[Screenshot and code edit data]

= = = = = = =

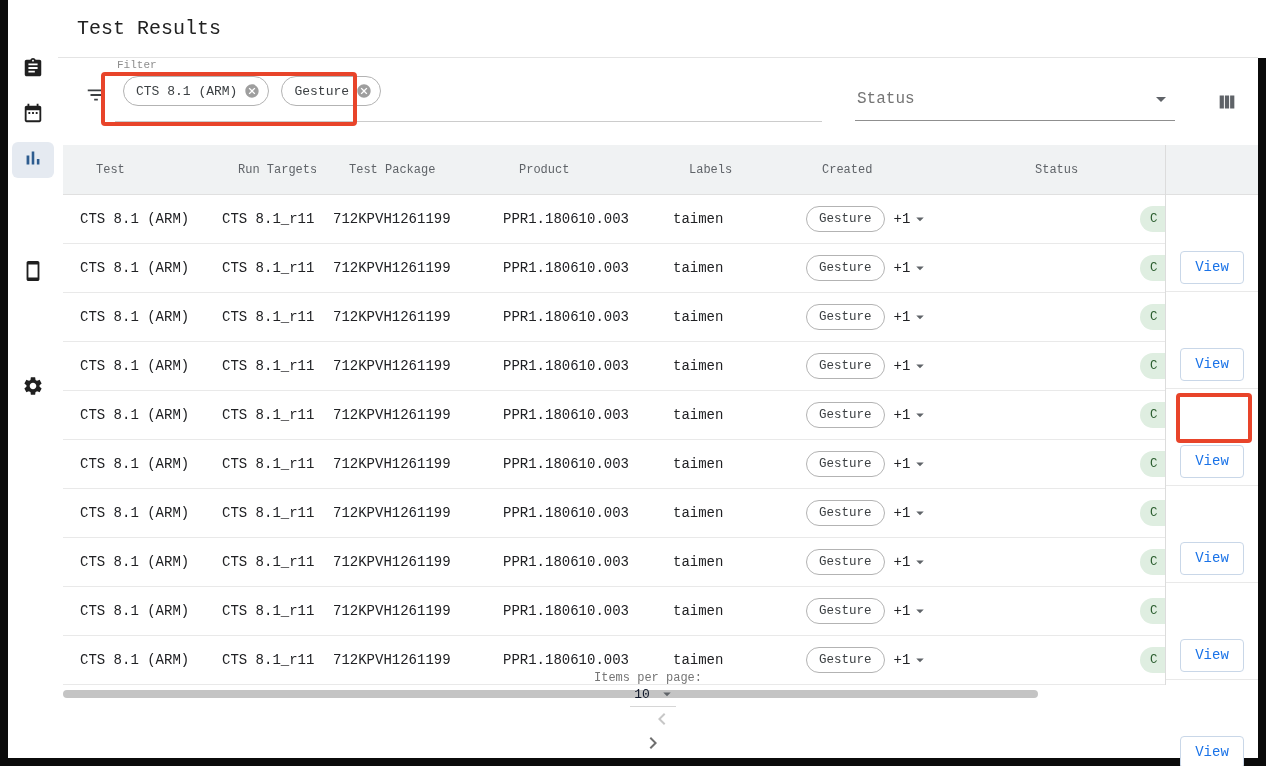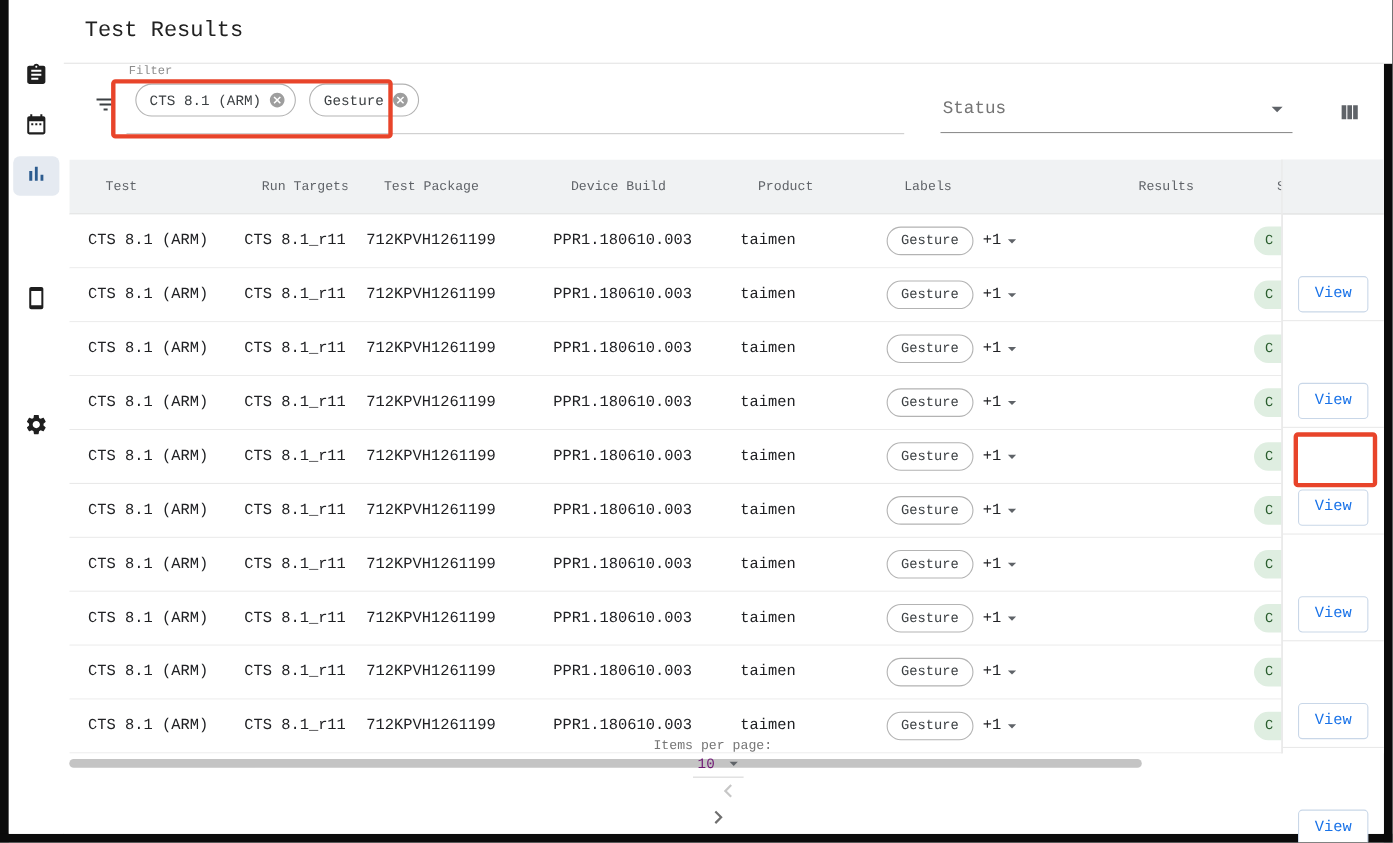--- a/index.html
+++ b/index.html
@@ -210,7 +210,6 @@
           <div class="th">Test</div>
           <div class="th">Run Targets</div>
           <div class="th">Test Package</div>
-          <div class="th">Device Build</div>
           <div class="th">Product</div>
           <div class="th">Labels</div>
           <div class="th">Results</div>

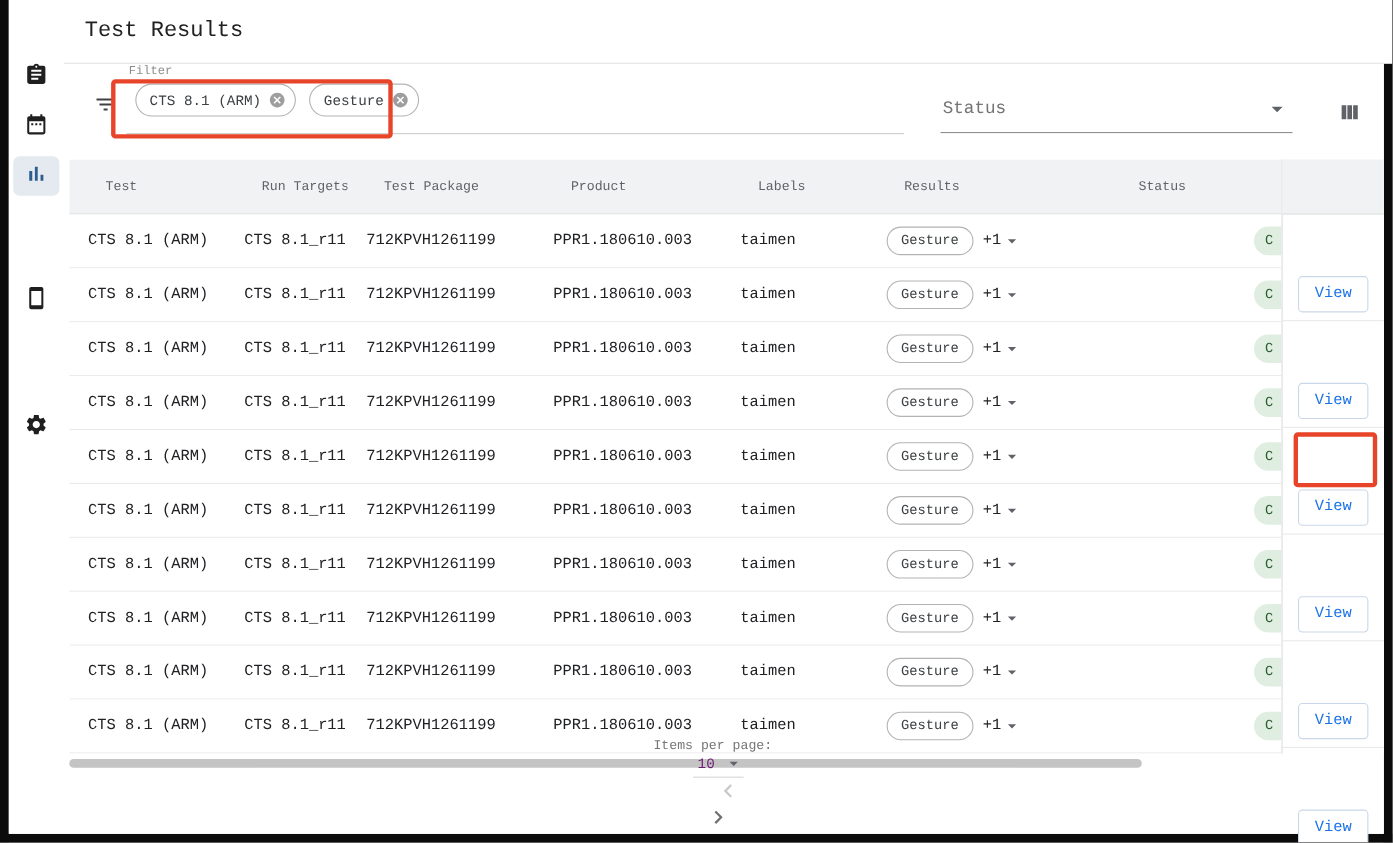--- a/index.html
+++ b/index.html
@@ -212,7 +212,7 @@
           <div class="th">Test Package</div>
           <div class="th">Product</div>
           <div class="th">Labels</div>
-          <div class="th">Results</div>
+          <div class="th">Created</div>
           <div class="th">Status</div>
         </div>
       <div id="tbody">

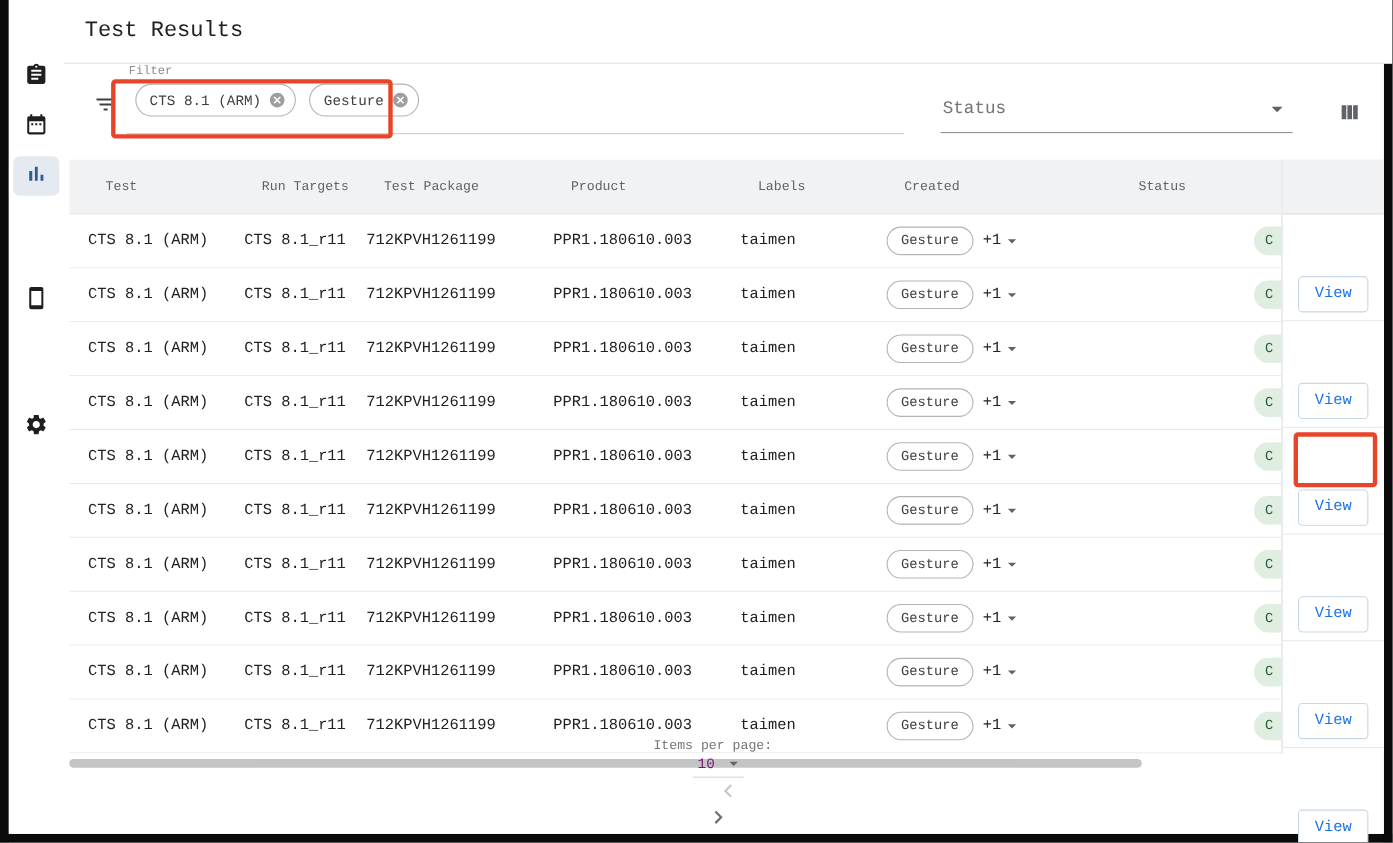--- a/index.html
+++ b/index.html
@@ -63,7 +63,7 @@
   .paginator{position:absolute;left:0;top:711px;width:1200px;height:44px;display:flex;align-items:center;justify-content:flex-end;box-sizing:border-box;padding-right:20px;flex-direction:column;}
   .pp-label{font-size:12px;color:#757575;}
   .pp-select{display:inline-flex;align-items:center;margin-left:10px;border-bottom:1px solid #d6d6d6;padding:0 0 3px 4px;cursor:pointer;}
-  .pp-value{font-size:13px;color:#701a75;}
+  .pp-value{font-size:13px;color:#0f172a;}
   .pp-select svg{width:18px;height:18px;fill:#5f6368;margin-left:8px;}
   .pg-btn{width:24px;height:24px;cursor:pointer;}
   .pg-btn svg{width:24px;height:24px;}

= = = = = = =

* [What the task asks] Set down the records precisely as they appear. Any picture stays out.

* [Exercise answer]
--- a/index.html
+++ b/index.html
@@ -210,7 +210,6 @@
           <div class="th">Test</div>
           <div class="th">Run Targets</div>
           <div class="th">Test Package</div>
-          <div class="th">Device Build</div>
           <div class="th">Product</div>
           <div class="th">Labels</div>
           <div class="th">Results</div>

--- a/index.html
+++ b/index.html
@@ -212,7 +212,7 @@
           <div class="th">Test Package</div>
           <div class="th">Product</div>
           <div class="th">Labels</div>
-          <div class="th">Results</div>
+          <div class="th">Created</div>
           <div class="th">Status</div>
         </div>
       <div id="tbody">

--- a/index.html
+++ b/index.html
@@ -63,7 +63,7 @@
   .paginator{position:absolute;left:0;top:711px;width:1200px;height:44px;display:flex;align-items:center;justify-content:flex-end;box-sizing:border-box;padding-right:20px;flex-direction:column;}
   .pp-label{font-size:12px;color:#757575;}
   .pp-select{display:inline-flex;align-items:center;margin-left:10px;border-bottom:1px solid #d6d6d6;padding:0 0 3px 4px;cursor:pointer;}
-  .pp-value{font-size:13px;color:#701a75;}
+  .pp-value{font-size:13px;color:#0f172a;}
   .pp-select svg{width:18px;height:18px;fill:#5f6368;margin-left:8px;}
   .pg-btn{width:24px;height:24px;cursor:pointer;}
   .pg-btn svg{width:24px;height:24px;}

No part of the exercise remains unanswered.